Let me explain the terms one by one.

An anxious person

I would check on my phone every 15 minutes, as if I’m afraid to miss every single email, notification, or information.

At first, of course, I did this because I was bored. I had nothing to do, so I checked my phone. Then, I started craving for it. And now, checking all my emails, Facebook notifications, and Tweets would become a 15-minute routine.

What am I anxious for? There would be no urgent email or important notifications – nothing that I could not wait to read for another hour, or even half a day. If something is urgent, people would not email me or write on my Facebook wall, they would call me.

But sometimes, the urge to check emails and browsing the net would become so great that I would become very anxious for not checking them. Such a shame.

A distracted fellow

I was reading an e-book on my iPad the other day and I was able to read 76 per cent of it (about two hours of reading) without having the urge to check the net. But soon after a friend sent me a chat on what’sapp, everything crumbled. What I intended to be a ten-second break morphed into a five-minute one.

I replied messages, checked emails, checked Facebook, Twitter, and my blog analytics. Then, I scanned through the last 24 per cent of the e-book, wanting to finish it as soon as possible so that I could surf the net at ease.

I was distracted, and I felt helpless. I was sad. Sad because I couldn’t fight the urge of checking the internet. Sad because I didn’t even want to fight it.

An addict

You might not want to label yourself this, and I don’t want to as well. But sometimes, I ask myself, do I behave like an addict? I check my iPhone every morning after I open my eyes. I check my iPhone every night before I close my eyes. I check my iPhone during lecture. I check Facebook while writing. I check emails while reading.

Even when 90 per cent of all those checkings have nothing new to bring to the table.

To be plugged, but not over-plugged

In his podcast, Michael Hyatt talked about what the internet is doing to our brain and what we can do about it. He said that while the internet has brought the best out of people, it has also brought the worst. The key is to moderate your consumption.

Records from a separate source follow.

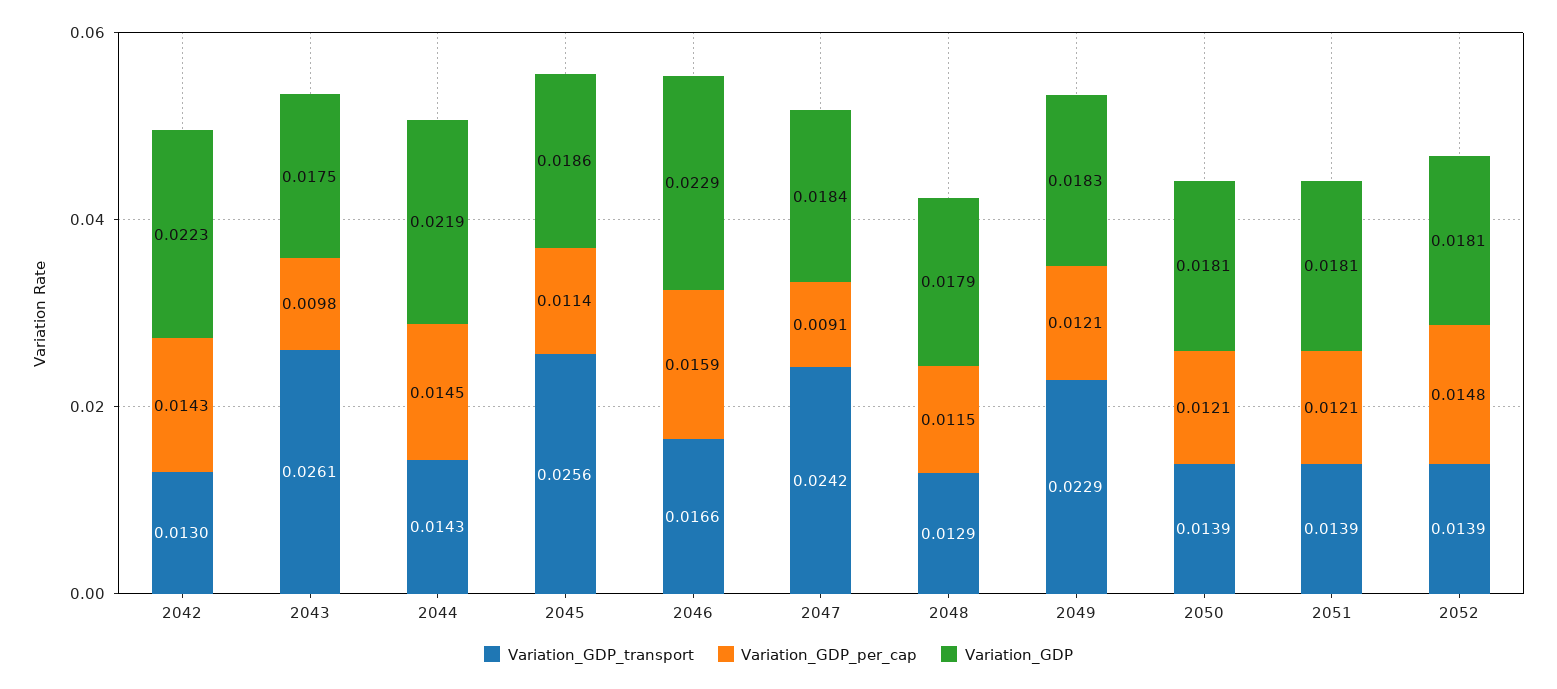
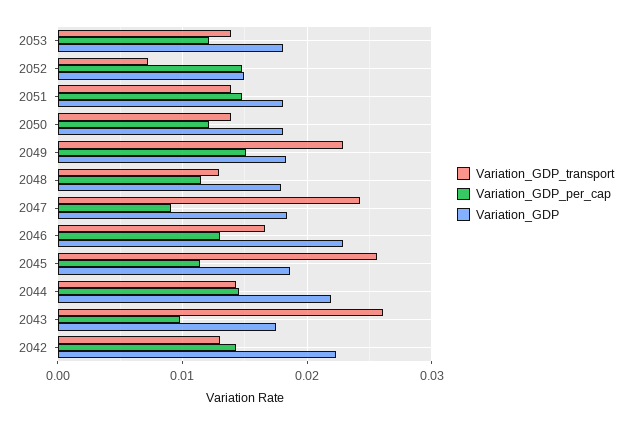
Variation_GDP_per_cap, 2046: 0.0159 -> 0.013
Variation_GDP_per_cap, 2049: 0.0121 -> 0.015
Variation_GDP_per_cap, 2051: 0.0121 -> 0.015
Variation_GDP_transport, 2052: 0.0139 -> 0.007
Variation_GDP, 2052: 0.0181 -> 0.015
Variation_GDP_transport, 2053: none -> 0.014
Variation_GDP_per_cap, 2053: none -> 0.012
Variation_GDP, 2053: none -> 0.018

We need the internet, that’s no question. But we don’t need it every waking second. We don’t need it every 15 minutes. We don’t even need it every hour.

The question you need to ask yourself is: Is my time on the internet killing everything else in my life? Is it killing my real relationship with my friends, family, or partner? Is it killing my health?

Sometimes I feel it in my bones. When you have been over-plugged, you will know. Like a leaking battery, something in your life would start leaking too. I don’t know if it’s your job, productivity, relationship, health, or creativity. But if something’s leaking and you do nothing about it, it would start leaking even more. And more. Until it consumed you.

I have been cutting my time on the internet lately. And you know what? One Wednesday I had five hours of free time that I literally did not know what to do with it. So I read a novel, finished it, wrote another article, edited it, and slept. I suddenly realised that I have been spending my time on the wrong things.

Plug yourself to the internet wisely. You don’t need to be plugged 16 hours a day. Three years ago I was plugged a quarter of the time. And I survived.

What is your internet consumption looks like? Are you being over-plugged as well?